5 Ways for Your Family to Eat More Vegetables Together


Editor's note: This is a guest blog by Kaiser Permanente Colorado.

Did you know that your health habits can influence your child’s eating habits and even increase their risk of obesity? For example, if you skip breakfast you may be teaching your child that same habit. Skipping breakfast has been linked to obesity and metabolic syndrome in adults.

Many studies have found an association between family routines and a decreased risk of obesity. If you have an "anything goes" attitude when it comes to dinner time, you might be creating an environment that is detrimental to healthy eating. Also something to note: Eating as a family unit has been linked with increased fruit and vegetable consumption and lower soft drink consumption.

For those of you who, despite your best efforts, have trouble getting the kids to eat more fruits and vegetables, here are some tips to make it easier:

1. Get your kids involved.

Kids who shop and cook with their parents, and therefore have more ownership in food preparation, are more likely to be healthier eaters. Let them pick a vegetable for a meal or try a fruit they find interesting.

2. Offer veggies along with favorite foods.

Try macaroni and cheese with broccoli or pizza with mushrooms, tomatoes, spinach, zucchini or other veggies added. Experiment with themes like taco night and salad night that offer plenty of healthy choices.

3. Play with your food.

Making faces with cut-up veggies may help get them from plate to mouth. Calling broccoli "trees" or cauliflower "brains" can make them much less intimidating. Making food mini-sized also can make it more kid-friendly. Try these ideas for making fun food faces:

  • Eyes and nose: peas, olives, beans, cherries, raisins or nuts
  • Mouth: orange or apple slices, carrots or strawberries
  • Hair: broccoli, cauliflower, or grapes
  • Glue: honey, low-fat yogurt, low-fat cream cheese or peanut butter

4. Don’t make the dinner table a battleground.

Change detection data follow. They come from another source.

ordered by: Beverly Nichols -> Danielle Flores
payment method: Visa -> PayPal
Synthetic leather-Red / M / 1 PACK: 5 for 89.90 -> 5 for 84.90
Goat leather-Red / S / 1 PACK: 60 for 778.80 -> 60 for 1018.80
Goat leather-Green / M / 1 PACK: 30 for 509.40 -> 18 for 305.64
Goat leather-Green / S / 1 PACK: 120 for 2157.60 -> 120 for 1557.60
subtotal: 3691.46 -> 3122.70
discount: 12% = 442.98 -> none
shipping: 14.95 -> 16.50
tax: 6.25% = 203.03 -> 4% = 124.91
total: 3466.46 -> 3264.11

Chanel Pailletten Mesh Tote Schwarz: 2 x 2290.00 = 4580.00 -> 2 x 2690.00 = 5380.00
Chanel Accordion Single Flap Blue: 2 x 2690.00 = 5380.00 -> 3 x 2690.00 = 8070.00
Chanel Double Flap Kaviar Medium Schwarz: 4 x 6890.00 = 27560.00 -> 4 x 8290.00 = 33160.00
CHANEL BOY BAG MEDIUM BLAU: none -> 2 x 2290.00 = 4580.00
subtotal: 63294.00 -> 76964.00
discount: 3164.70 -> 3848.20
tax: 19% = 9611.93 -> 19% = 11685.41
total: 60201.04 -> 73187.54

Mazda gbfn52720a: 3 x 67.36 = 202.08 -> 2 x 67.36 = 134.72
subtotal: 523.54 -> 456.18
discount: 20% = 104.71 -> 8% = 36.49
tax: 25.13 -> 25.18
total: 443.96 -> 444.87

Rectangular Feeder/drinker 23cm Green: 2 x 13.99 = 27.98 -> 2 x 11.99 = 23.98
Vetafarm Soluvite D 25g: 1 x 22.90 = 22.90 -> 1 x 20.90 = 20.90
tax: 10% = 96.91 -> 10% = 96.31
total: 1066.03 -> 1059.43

If kids don’t want to try a new veggie, avoid the temptation to react, which can create emotional drama. Kids’ tastes change as they get older, so don’t give up!

5. Set a good example.

It's hard to convince a child to eat Brussels sprouts if you won't go near them. Be a salesman by eating veggies yourself and make sure your child is watching.

Some children will be more difficult than others, and will require more effort and patience. It’s important to realize, however, that the habits they develop at a young age will remain with them long into adulthood.

Set a good example, create fun, positive experiences around food and do anything else you can to keep exposing them, in a pleasant way, to healthy foods. Your persistence will pay off.

Andrea Groth is a Senior Wellness Consultant for Kaiser Permanente Colorado with 18 years of experience in her field.